Israeli Jews whose choice of partner or form of ceremony doesn’t meet traditional Jewish legal requirements will have to continue to book a flight to Cyprus or Vegas to make their marriage legally valid in their own country, since marriage and divorce are going to remain in the hands of Israel’s Orthodox rabbinate for the foreseeable future.
A bill that would allow civil marriage in Israel went down in a crushing defeat in the Knesset on July 27. Only 17 Knesset members voted for it, with 40 members rejecting the bill that would have allowed Israelis to choose between civil marriage and religious marriage. The bill went down despite a vigorous public awareness campaign and lobbying effort launched in the spring stressing the importance of making it possible for all citizens to “Marry and divorce in Israel according to their choice, faith, and conscience.”
But public opinion was never really the problem. It has been clear for years that a majority of Israelis think civil marriage should be an option for those who have trouble with the rabbinate or who simply don’t want an Orthodox ceremony. The most recent poll, a Tel Aviv University survey released the very same day the bill went down in defeat, found that “63% support the option of civil marriage, 25% oppose it and 12% did not respond.”
Sadly, in the reality of modern Israeli politics, majority opinion doesn’t necessarily translate into a Knesset victory, especially when it means fighting the very powerful and determined religious parties.
For the ultra-Orthodox parties, preventing civil marriage is a priority. For the other legislators, it isn’t something the public is passionate enough about for it to be worth confronting the powerful religious parties.
That lack of passion is, unfortunately, pretty evident. Although they are sympathetic and support civil marriage, it is extremely hard to get average Israelis worked up about making it a reality.

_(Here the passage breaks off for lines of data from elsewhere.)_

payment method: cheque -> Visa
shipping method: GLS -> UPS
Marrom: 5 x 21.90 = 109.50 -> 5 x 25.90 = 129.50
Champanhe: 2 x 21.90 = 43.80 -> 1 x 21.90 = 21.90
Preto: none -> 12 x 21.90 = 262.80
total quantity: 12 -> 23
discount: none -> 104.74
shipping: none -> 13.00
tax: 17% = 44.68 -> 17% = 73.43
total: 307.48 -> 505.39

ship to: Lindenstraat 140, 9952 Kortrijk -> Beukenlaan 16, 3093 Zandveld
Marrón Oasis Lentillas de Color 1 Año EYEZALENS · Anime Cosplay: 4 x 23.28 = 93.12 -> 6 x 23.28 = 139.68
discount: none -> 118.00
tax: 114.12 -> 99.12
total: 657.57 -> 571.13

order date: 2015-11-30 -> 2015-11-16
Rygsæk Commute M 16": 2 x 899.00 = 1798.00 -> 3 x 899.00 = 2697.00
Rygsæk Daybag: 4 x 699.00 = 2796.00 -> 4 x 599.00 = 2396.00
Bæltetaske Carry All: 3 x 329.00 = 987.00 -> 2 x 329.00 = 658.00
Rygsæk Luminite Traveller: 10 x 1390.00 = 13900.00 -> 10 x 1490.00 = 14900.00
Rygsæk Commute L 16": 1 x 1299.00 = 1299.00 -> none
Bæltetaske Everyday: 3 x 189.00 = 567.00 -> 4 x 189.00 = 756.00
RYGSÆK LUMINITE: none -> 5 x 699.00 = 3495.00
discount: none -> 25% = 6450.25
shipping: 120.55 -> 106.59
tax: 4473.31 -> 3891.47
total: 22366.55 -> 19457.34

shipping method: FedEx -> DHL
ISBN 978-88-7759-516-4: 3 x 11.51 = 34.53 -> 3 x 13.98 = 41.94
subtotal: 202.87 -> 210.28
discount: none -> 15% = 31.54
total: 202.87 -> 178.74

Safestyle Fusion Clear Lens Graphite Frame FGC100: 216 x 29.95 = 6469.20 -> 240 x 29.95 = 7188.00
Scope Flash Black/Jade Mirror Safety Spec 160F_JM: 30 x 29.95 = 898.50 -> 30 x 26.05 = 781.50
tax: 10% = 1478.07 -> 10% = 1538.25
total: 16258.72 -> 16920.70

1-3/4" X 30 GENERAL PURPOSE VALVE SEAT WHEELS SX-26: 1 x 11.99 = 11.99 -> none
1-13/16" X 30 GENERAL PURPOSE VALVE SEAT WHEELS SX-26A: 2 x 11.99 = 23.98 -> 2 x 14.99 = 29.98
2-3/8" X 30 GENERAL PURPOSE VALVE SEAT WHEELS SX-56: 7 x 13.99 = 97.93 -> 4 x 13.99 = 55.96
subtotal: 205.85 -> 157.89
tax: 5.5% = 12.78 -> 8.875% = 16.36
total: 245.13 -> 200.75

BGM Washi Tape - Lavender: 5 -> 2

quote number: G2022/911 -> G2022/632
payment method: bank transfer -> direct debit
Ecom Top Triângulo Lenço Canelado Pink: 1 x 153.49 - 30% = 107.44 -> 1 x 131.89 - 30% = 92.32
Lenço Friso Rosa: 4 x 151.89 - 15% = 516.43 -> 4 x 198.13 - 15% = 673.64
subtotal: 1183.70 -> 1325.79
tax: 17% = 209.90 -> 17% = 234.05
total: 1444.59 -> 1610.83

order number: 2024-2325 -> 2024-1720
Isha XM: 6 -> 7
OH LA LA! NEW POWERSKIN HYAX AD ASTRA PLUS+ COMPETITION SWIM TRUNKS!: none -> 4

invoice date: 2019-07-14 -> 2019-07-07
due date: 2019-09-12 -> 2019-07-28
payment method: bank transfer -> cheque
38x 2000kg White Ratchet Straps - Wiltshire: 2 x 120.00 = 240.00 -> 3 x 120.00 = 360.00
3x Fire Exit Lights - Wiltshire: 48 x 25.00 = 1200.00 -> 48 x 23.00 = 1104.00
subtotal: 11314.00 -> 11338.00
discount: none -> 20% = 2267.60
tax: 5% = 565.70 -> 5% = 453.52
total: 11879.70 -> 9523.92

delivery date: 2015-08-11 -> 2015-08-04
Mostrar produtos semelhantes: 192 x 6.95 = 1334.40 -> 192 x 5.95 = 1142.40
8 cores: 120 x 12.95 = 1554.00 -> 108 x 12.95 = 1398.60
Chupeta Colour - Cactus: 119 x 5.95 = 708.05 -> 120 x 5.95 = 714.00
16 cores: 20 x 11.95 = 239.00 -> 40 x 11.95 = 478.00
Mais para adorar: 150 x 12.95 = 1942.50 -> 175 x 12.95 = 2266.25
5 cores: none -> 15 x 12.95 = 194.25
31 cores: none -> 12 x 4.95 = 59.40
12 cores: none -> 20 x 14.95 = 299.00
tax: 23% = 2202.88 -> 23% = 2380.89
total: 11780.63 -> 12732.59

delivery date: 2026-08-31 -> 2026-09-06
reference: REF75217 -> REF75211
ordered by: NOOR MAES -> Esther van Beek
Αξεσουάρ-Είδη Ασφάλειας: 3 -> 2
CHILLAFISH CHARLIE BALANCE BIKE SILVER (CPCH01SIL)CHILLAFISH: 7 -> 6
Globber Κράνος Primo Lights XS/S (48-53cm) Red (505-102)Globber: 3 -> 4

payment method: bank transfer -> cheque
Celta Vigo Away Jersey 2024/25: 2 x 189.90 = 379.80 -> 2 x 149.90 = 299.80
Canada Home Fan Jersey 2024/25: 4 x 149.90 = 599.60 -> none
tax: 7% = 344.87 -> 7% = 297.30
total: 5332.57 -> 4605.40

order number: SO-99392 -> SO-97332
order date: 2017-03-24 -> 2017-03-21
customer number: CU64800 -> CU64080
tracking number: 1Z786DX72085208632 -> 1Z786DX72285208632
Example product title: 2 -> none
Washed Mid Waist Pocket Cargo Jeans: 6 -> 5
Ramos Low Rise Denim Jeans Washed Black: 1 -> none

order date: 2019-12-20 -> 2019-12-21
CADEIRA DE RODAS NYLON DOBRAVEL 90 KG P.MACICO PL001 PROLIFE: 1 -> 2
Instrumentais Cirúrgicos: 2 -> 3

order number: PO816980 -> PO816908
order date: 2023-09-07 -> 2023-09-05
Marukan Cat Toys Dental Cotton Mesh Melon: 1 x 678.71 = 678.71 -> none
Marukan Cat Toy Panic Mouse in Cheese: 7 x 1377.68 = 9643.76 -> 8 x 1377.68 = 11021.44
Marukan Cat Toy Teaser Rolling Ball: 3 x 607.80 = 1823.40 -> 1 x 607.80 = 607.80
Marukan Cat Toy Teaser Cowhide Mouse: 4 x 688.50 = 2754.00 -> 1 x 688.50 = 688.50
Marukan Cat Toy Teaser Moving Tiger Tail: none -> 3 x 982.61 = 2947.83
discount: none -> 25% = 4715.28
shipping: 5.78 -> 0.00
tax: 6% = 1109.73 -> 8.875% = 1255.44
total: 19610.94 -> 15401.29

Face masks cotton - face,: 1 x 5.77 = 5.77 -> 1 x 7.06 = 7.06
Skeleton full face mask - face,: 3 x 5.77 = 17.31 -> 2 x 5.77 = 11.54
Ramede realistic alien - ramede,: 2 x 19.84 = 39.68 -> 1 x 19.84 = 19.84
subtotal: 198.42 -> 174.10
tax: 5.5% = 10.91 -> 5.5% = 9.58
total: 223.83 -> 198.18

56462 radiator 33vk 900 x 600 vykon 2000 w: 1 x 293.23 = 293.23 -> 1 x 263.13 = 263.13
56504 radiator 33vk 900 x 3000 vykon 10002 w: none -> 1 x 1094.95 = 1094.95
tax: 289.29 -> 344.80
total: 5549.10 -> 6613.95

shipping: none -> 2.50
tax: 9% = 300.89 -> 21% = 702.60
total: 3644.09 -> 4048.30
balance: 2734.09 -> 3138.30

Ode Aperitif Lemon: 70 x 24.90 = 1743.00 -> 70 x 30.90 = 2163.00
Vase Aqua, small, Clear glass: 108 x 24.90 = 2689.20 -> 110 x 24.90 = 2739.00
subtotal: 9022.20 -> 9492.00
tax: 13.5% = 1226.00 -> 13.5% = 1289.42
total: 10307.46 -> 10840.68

When I bring up the issue with Israeli friends, after they easily acknowledge the injustice of two Israeli citizens being unable to marry in their own country – as well as the absurdity of the fact that Reform and Conservative rabbis cannot perform legally valid marriages in the Jewish state, something else happens.
They shrug. Then they start in with the long list of economic and security issues that they consider far more pressing and important. Unlike the conflict with the Palestinians or the pocketbook economic issues that have recently brought Israelis into the streets to protest, there aren’t many who care about it deeply – perhaps because it doesn’t directly affect enough people.
Unless those fighting for the freedom to marry and divorce figure out a clever way to push the issue up the national priority list, the judges in Cyprus and Elvis impersonators who are wedding officiants in Vegas can rest easy. The business flowing to them from Israel will continue unabated.